The weather is on crack, of course, but no one wants to hear more about rain. No, wait, sun. No, rain again. April, get thee to rehab.

I’ve started an intensive workout routine called “walking around.” I am enough of a wimp that circling the neighborhood every day leaves me breathless and sore and feel-goody the rest of the time. The idea was to build up my nonexistent energy, get my blood flowing enough to wash the breakfast dishes without collapsing into a puddle of wife-slush. What I didn’t count on was loving the effort. The steady push-pull of bright air in my lungs. The rhythm of feet on pavement. Wild wisteria, children playing soccer, twilight reflecting off the city’s peak. Twenty minutes a day to expand my hunchback life.

I’ve also been sorting through the tantalizing sludge of What Do I Want To Do When I Grow Up?, except this week, it’s I Finally Know What I Want To Do, So How Do I Do It? If I ignore the time factor (specifically, how I have none), I feel ready to write for broader surroundings. This blog is my cozy little house where I can wear pajama pants all day, let the dishes pile up, and spill my unedited guts. I feel safe and happy here, but I’m aching to get out the door, maybe wear heels and sparkly earrings, give my creativity a big breath.

Now that I’m looking for them, the opportunities are overwhelming. In fact, I’m having trouble staying in tune with my goals in the face of so many almost-rights.
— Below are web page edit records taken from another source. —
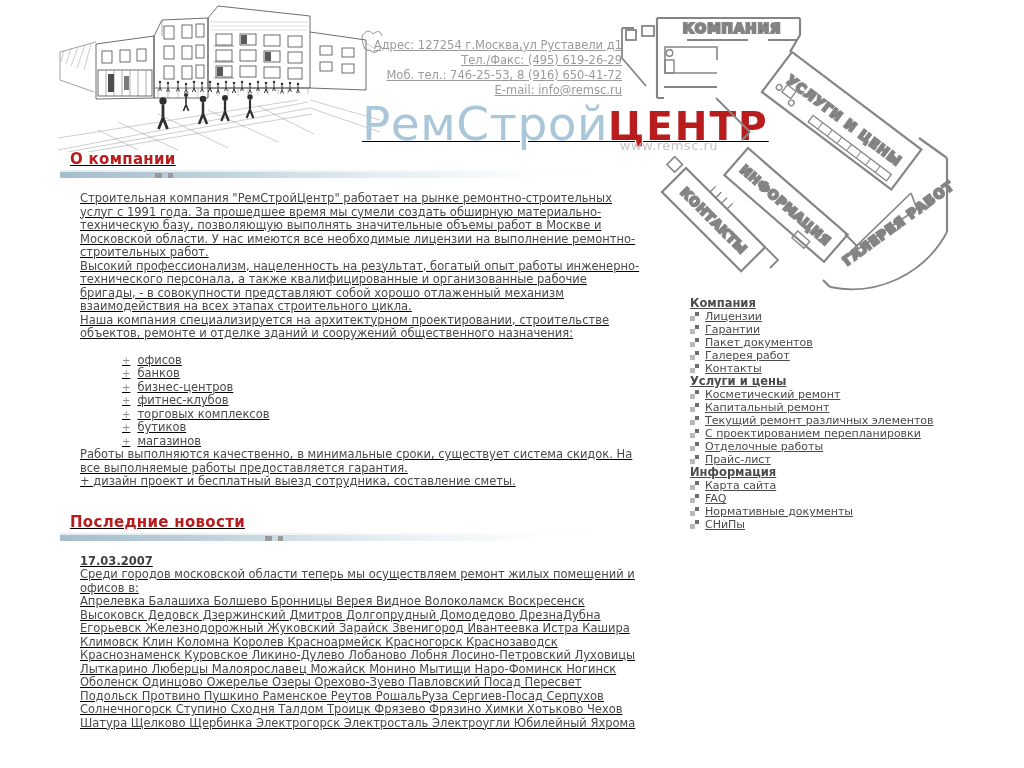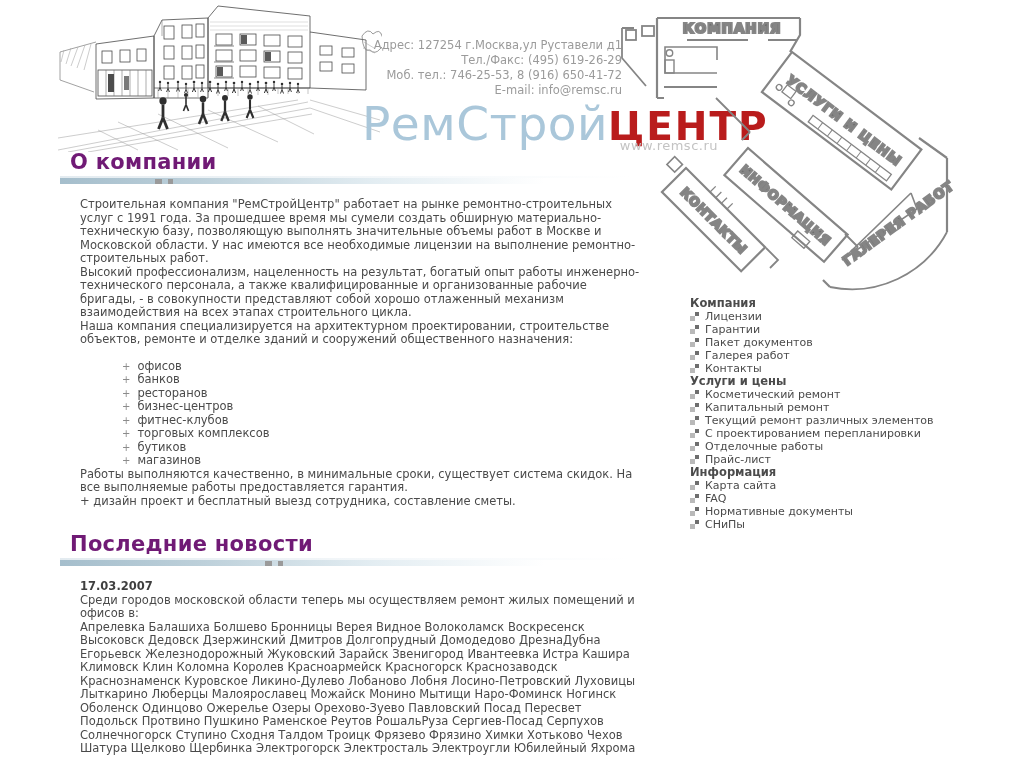--- a/index.html
+++ b/index.html
@@ -8,7 +8,7 @@
     font-family:"DejaVu Sans","Liberation Sans",sans-serif;
     position:relative;
   }
-  .abs{position:absolute;}
+  .abs{position:absolute;text-decoration:underline;}
 
   
   #sketch{left:58px;top:2px;width:324px;height:150px;}

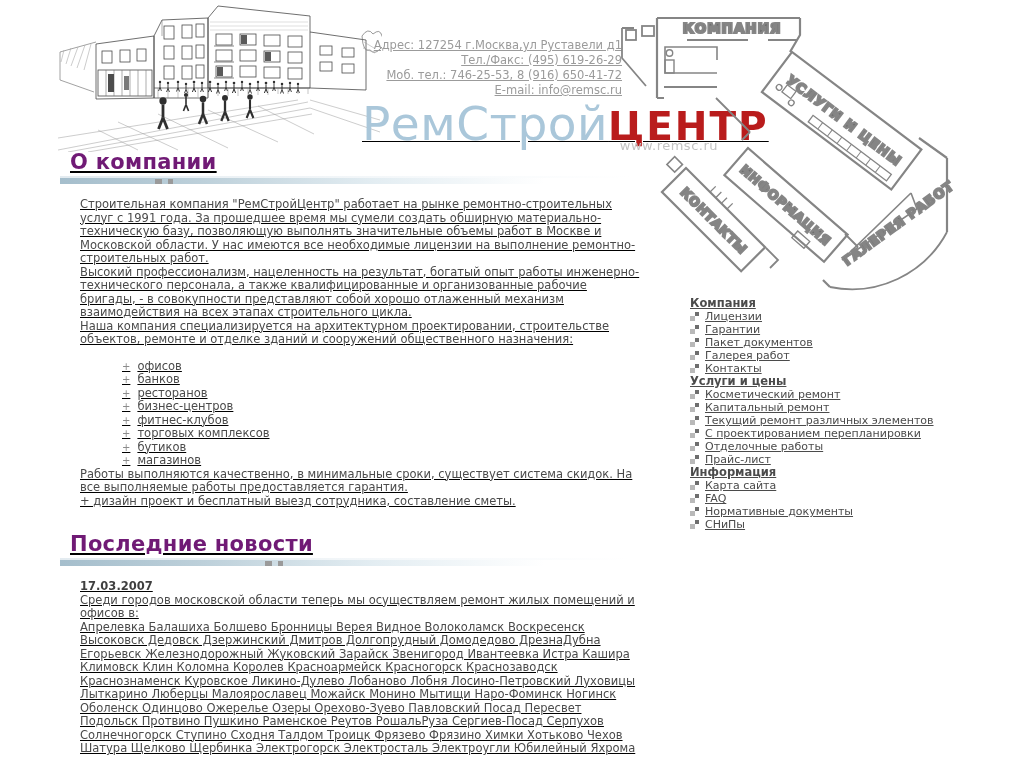--- a/index.html
+++ b/index.html
@@ -30,7 +30,7 @@
 
   
   #main{left:60px;top:150px;width:585px;}
-  h2{font-size:21px;font-weight:bold;color:#701a75;margin:0 0 0 10px;letter-spacing:0.3px;}
+  h2{font-size:15px;font-weight:bold;color:#b91c1c;margin:0 0 0 10px;letter-spacing:0.3px;}
   .rule{position:relative;height:9px;margin-top:2px;width:570px;}
   .rule::before{content:"";position:absolute;left:0;top:0;width:100%;height:2px;
     background:linear-gradient(to right,#e3ebf0,#f6f9fb 65%,#ffffff);}

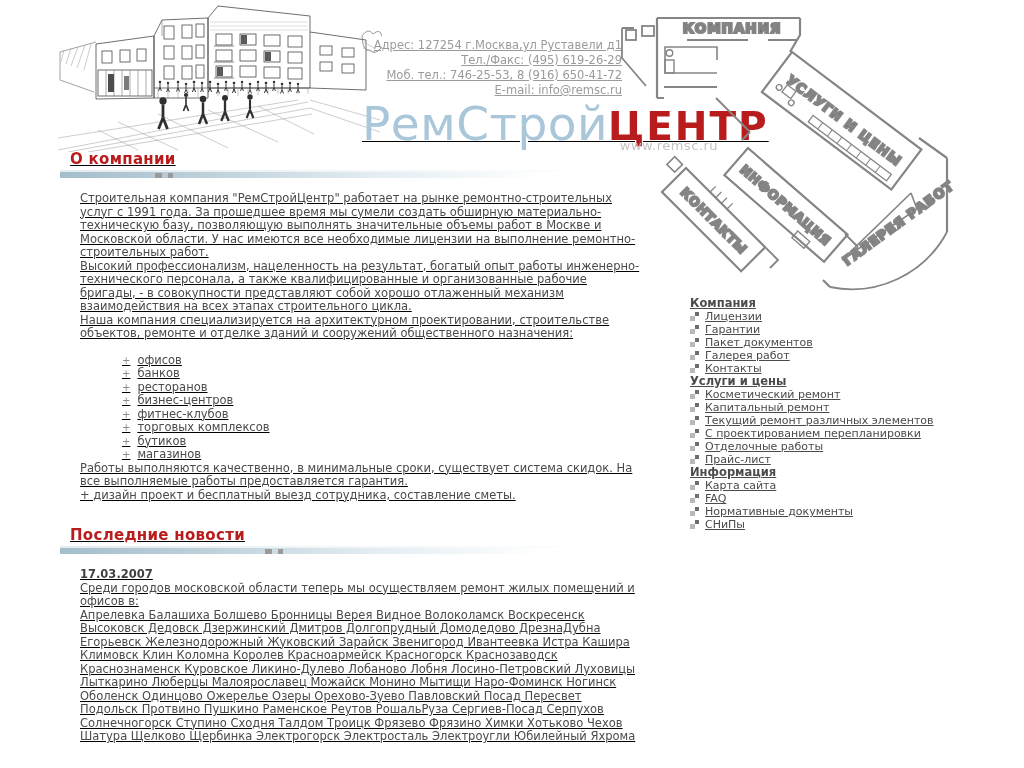--- a/index.html
+++ b/index.html
@@ -258,10 +258,6 @@
             <span>банков</span>
           </li>
 
-          <li>
-            <span class="plus-ico"></span>
-            <span>ресторанов</span>
-          </li>
 
           <li>
             <span class="plus-ico"></span>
It’s like chugging a strange cocktail of doubt, hope, turmoil, and inspiration. Can you get a hangover from excitement? I’m ready to see myself as a writer, and it’s every bit as scary as you might expect… multiplied by a majillion or so.

Taxes are done, I have a functional computer again, and the kitchen floor may just get mopped this week. I am madly in love with my family, and I know what I want to do when I grow up. I’m thinking this heaviness won’t last much longer than the smoky crack-clouds pausing outside our window.